▶ _PROBLEM STATEMENT_
Transcribe word for word the lines below from the line with "shipping: none -> 56.39" through the line with "balance: 3580.51 -> 3898.71", ends included.

[Saved data entries]
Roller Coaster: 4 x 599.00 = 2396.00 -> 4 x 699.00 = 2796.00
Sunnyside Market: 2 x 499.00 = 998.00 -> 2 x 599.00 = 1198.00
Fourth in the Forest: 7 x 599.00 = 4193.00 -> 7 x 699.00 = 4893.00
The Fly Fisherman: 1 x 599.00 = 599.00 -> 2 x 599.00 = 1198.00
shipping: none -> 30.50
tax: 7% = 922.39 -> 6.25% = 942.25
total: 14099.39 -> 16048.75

--

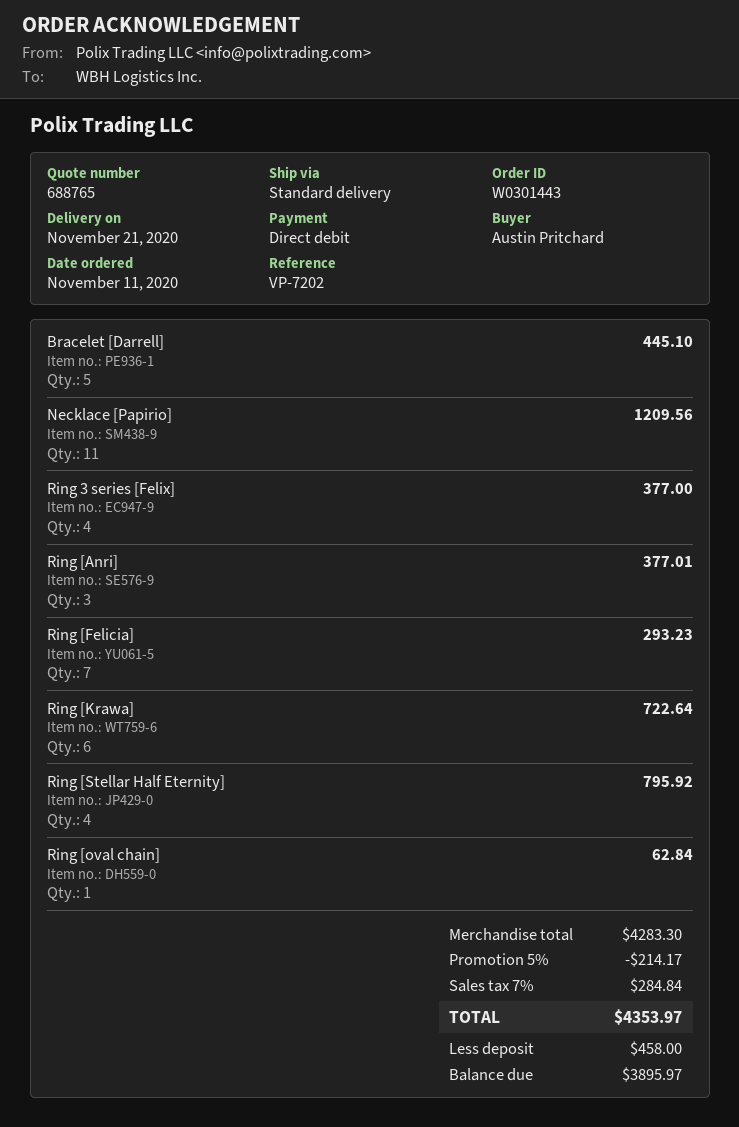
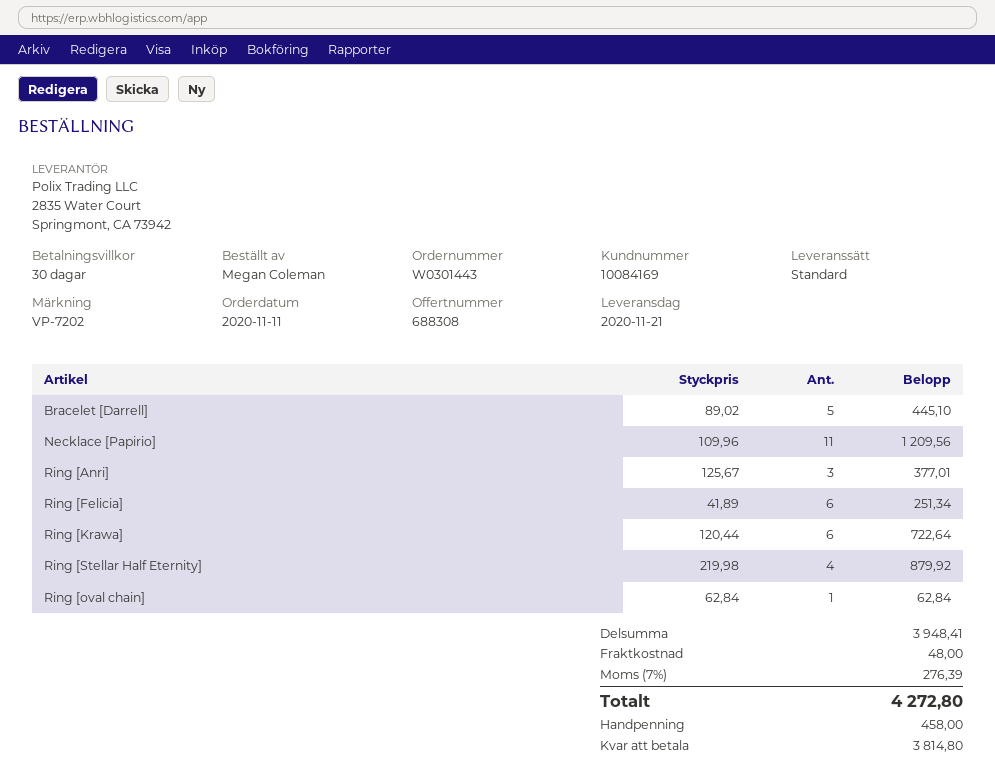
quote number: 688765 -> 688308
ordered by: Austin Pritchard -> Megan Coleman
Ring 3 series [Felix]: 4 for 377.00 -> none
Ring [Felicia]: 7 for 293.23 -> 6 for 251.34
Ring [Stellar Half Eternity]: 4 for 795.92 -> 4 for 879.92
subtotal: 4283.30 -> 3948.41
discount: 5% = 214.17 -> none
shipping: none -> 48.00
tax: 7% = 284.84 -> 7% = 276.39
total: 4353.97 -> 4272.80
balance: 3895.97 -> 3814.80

--

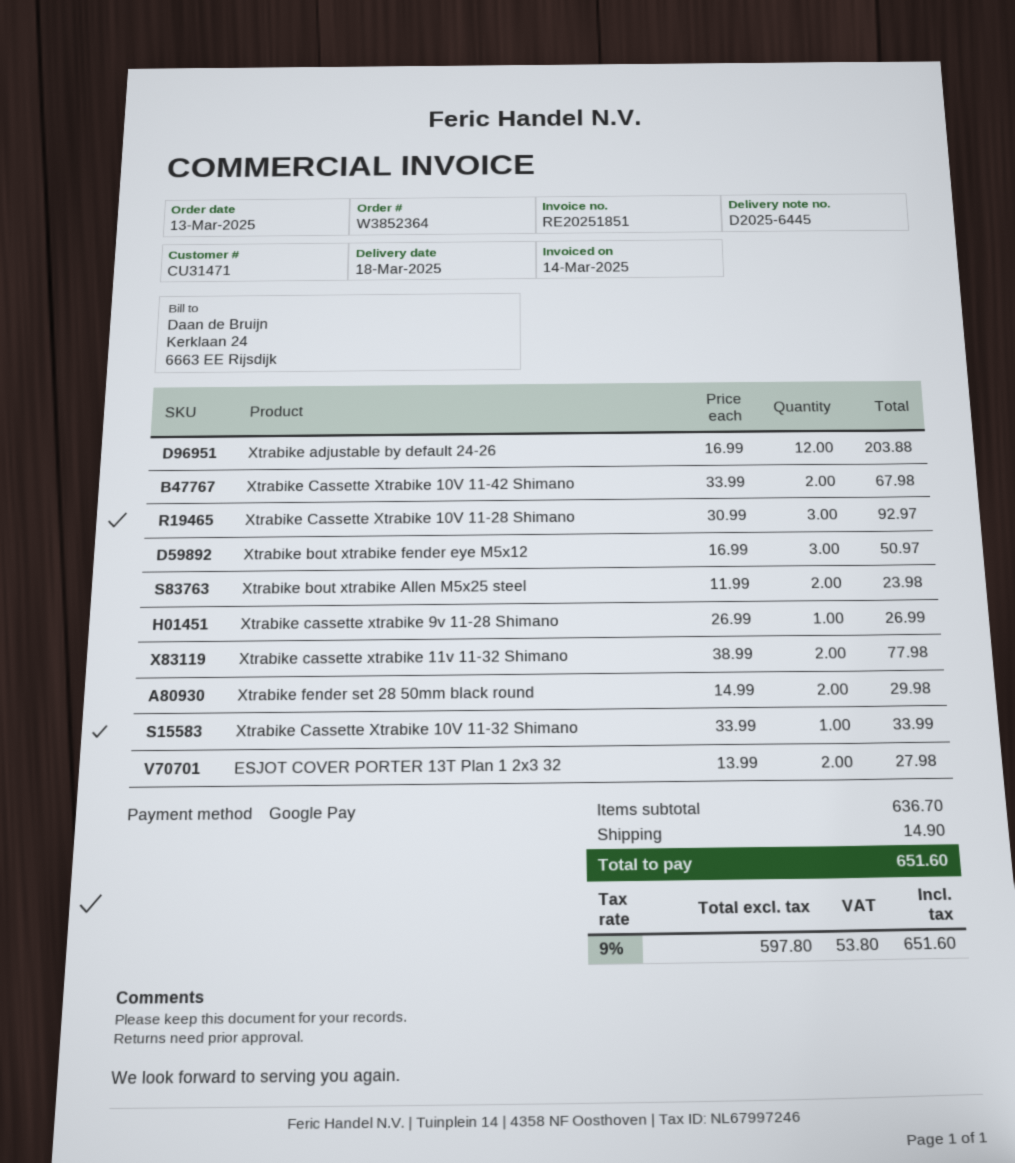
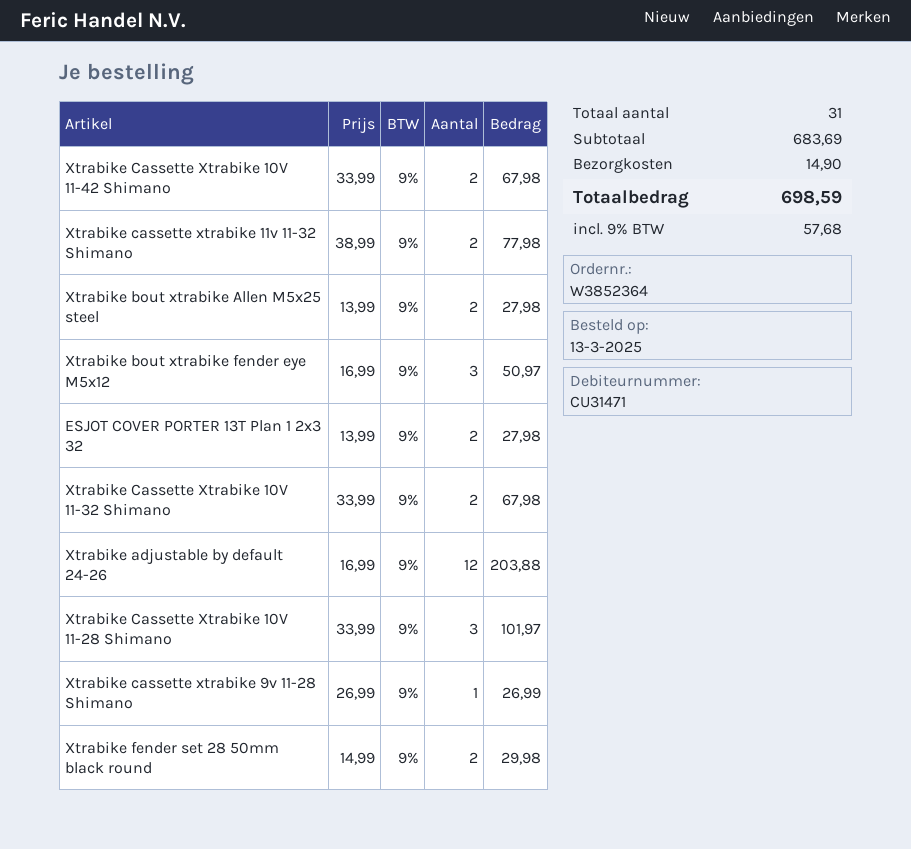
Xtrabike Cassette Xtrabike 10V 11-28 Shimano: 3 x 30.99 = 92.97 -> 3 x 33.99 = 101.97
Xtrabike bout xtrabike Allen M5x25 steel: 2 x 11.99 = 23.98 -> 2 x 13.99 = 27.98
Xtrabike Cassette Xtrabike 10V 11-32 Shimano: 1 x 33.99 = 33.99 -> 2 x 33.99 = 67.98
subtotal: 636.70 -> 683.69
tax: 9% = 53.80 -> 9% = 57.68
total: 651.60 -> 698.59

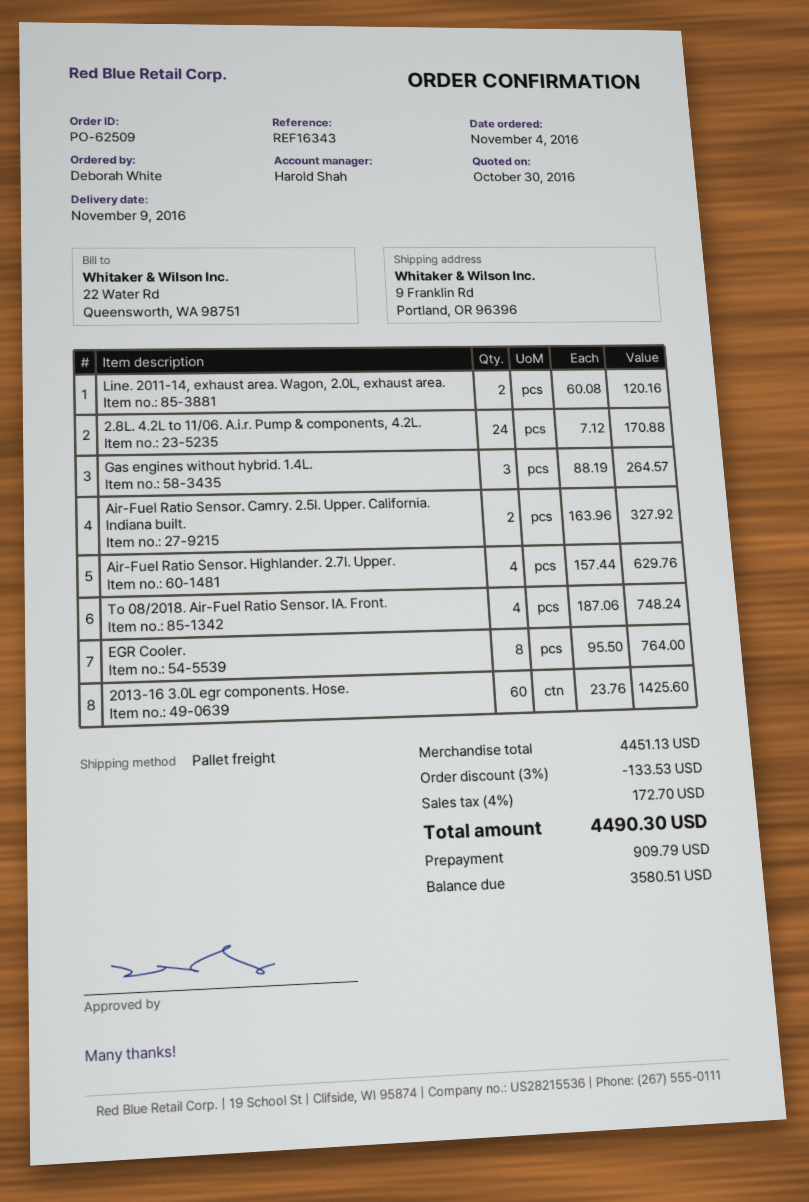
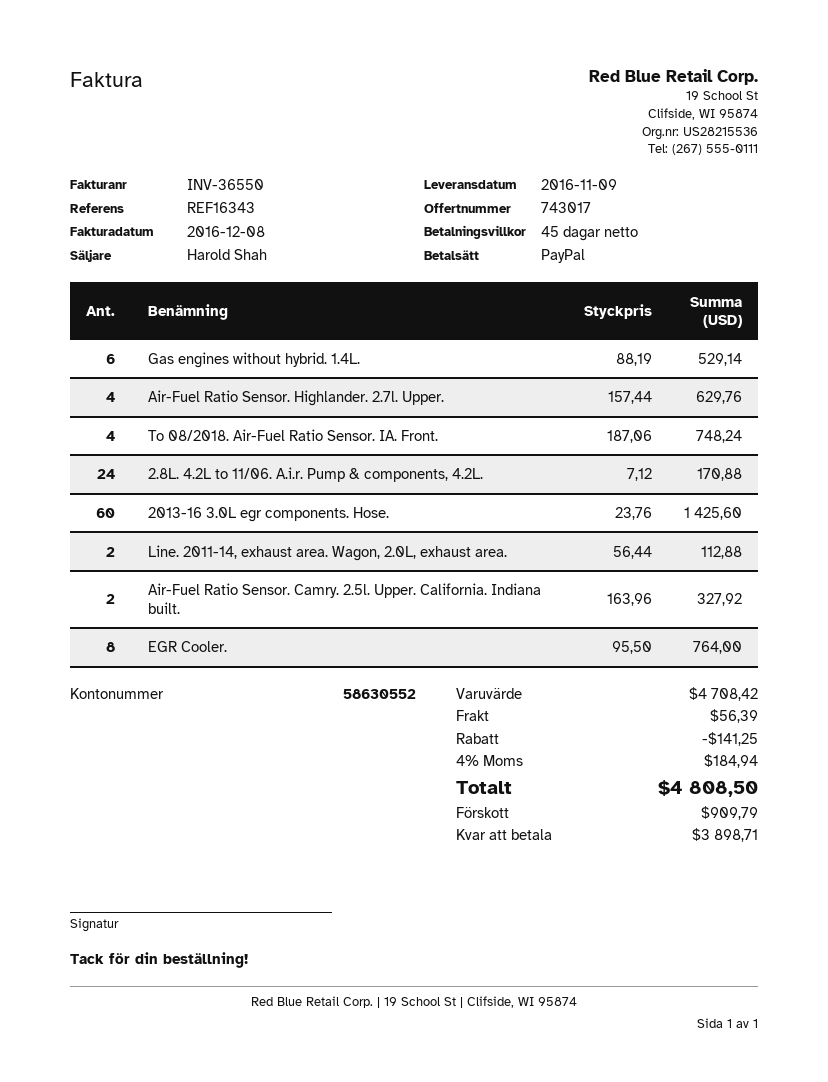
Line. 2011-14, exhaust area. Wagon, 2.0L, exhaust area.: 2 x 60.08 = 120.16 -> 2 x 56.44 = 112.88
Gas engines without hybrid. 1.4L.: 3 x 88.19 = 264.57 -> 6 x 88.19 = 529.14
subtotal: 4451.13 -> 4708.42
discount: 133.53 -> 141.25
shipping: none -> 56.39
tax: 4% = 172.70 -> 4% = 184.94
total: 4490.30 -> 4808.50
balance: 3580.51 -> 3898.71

▶ _TASK OUTPUT_
shipping: none -> 56.39
tax: 4% = 172.70 -> 4% = 184.94
total: 4490.30 -> 4808.50
balance: 3580.51 -> 3898.71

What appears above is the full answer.